Like many survivors, the energy that pulled him through had yet to burn out. “I had good friends there, in the Gulag, only now are we dying. I was arrested on the day Stalin died. Ironically, people were crying for him but I felt resigned. I was accused of ‘Jewish Terrorism against Soviet Power’.” He chuckled. “I was transported by train, and left, like many of my generation, with a belief that a universal morality exists, but also with a deep fatalism.” He drifted off into a discourse on Jewish intellectualism and his friends in Alaska. I pulled him back. “You see…I think about it, but I can’t every day. I can’t live like that, even now.” I pushed him to talk, asking a question I would never dare ask my grandmother, a Holocaust survivor: “How does it feel, knowing that you were a slave?” He averted his eyes, went quiet. I had gone too far. An angel passed. “Mr Etlis…?”
He was no longer really talking to me. “It will pass…It will not be forever. It will pass away, pass away.” His face tensed, a quiver almost of anger. “But the most dramatic moment in the camp was not what you’d expect. The camp was full of Germans, of Nazis, and I worked every day next to one. He asked me, ‘Why don’t you come to the West and speak of this horror?’ At that moment I wanted to destroy him. I hated him. I would never betray my country—the Soviet Union—my country that defeated fascism at the cost of 28 million. The German was in rags. Not everyone in that camp was innocent. He then began to shout, ‘We have bases in the Andes and the Amazon, Hitler is in Argentina. We will return to annihilate you, maybe in ten, maybe in 50 years.’” Etlis smiled. He felt I had understood how a Gulag victim could be proud of the USSR.
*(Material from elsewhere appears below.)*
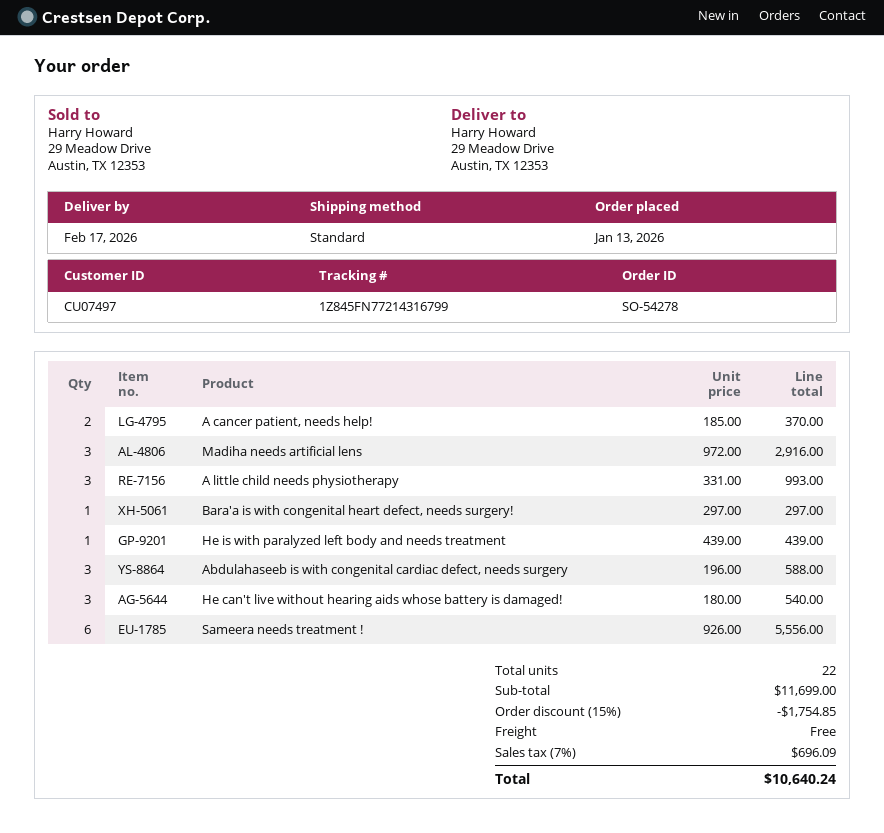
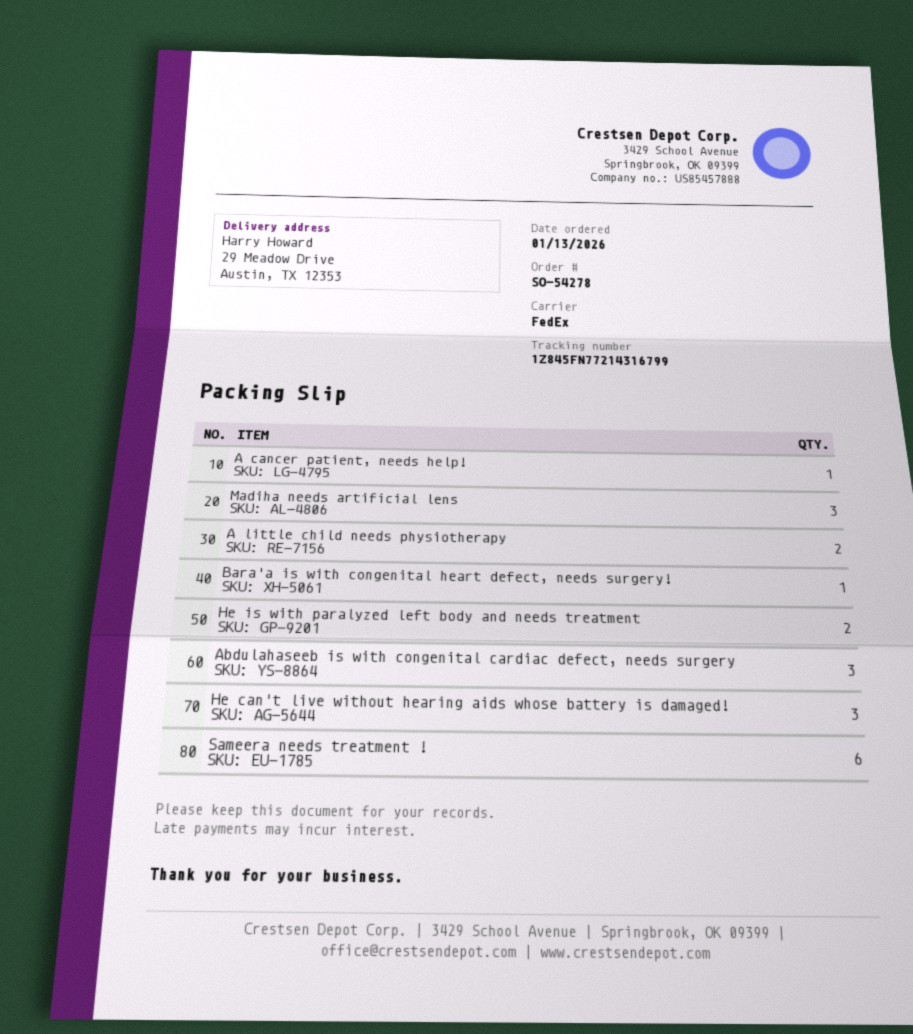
shipping method: standard -> FedEx
A cancer patient, needs help!: 2 -> 1
A little child needs physiotherapy: 3 -> 2
He is with paralyzed left body and needs treatment: 1 -> 2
I struggled for synthesis on the long flight back to Moscow. But for me, as for every Russian, there were no easy conclusions, only lasting shock. The Kremlin is the insurgent power in a global poker game, skilfully playing a weak hand with a touch of vengeance. Yet we should never forget that in the courtyards of that “magic mountain” of power lie those two absurd symbols of Russia: the world’s largest bell, that was never rung, and the world’s largest cannon, that was never fired. Behind the bravado of the secret police and the oil magnates, Russia is a pained nation. Not at peace with itself.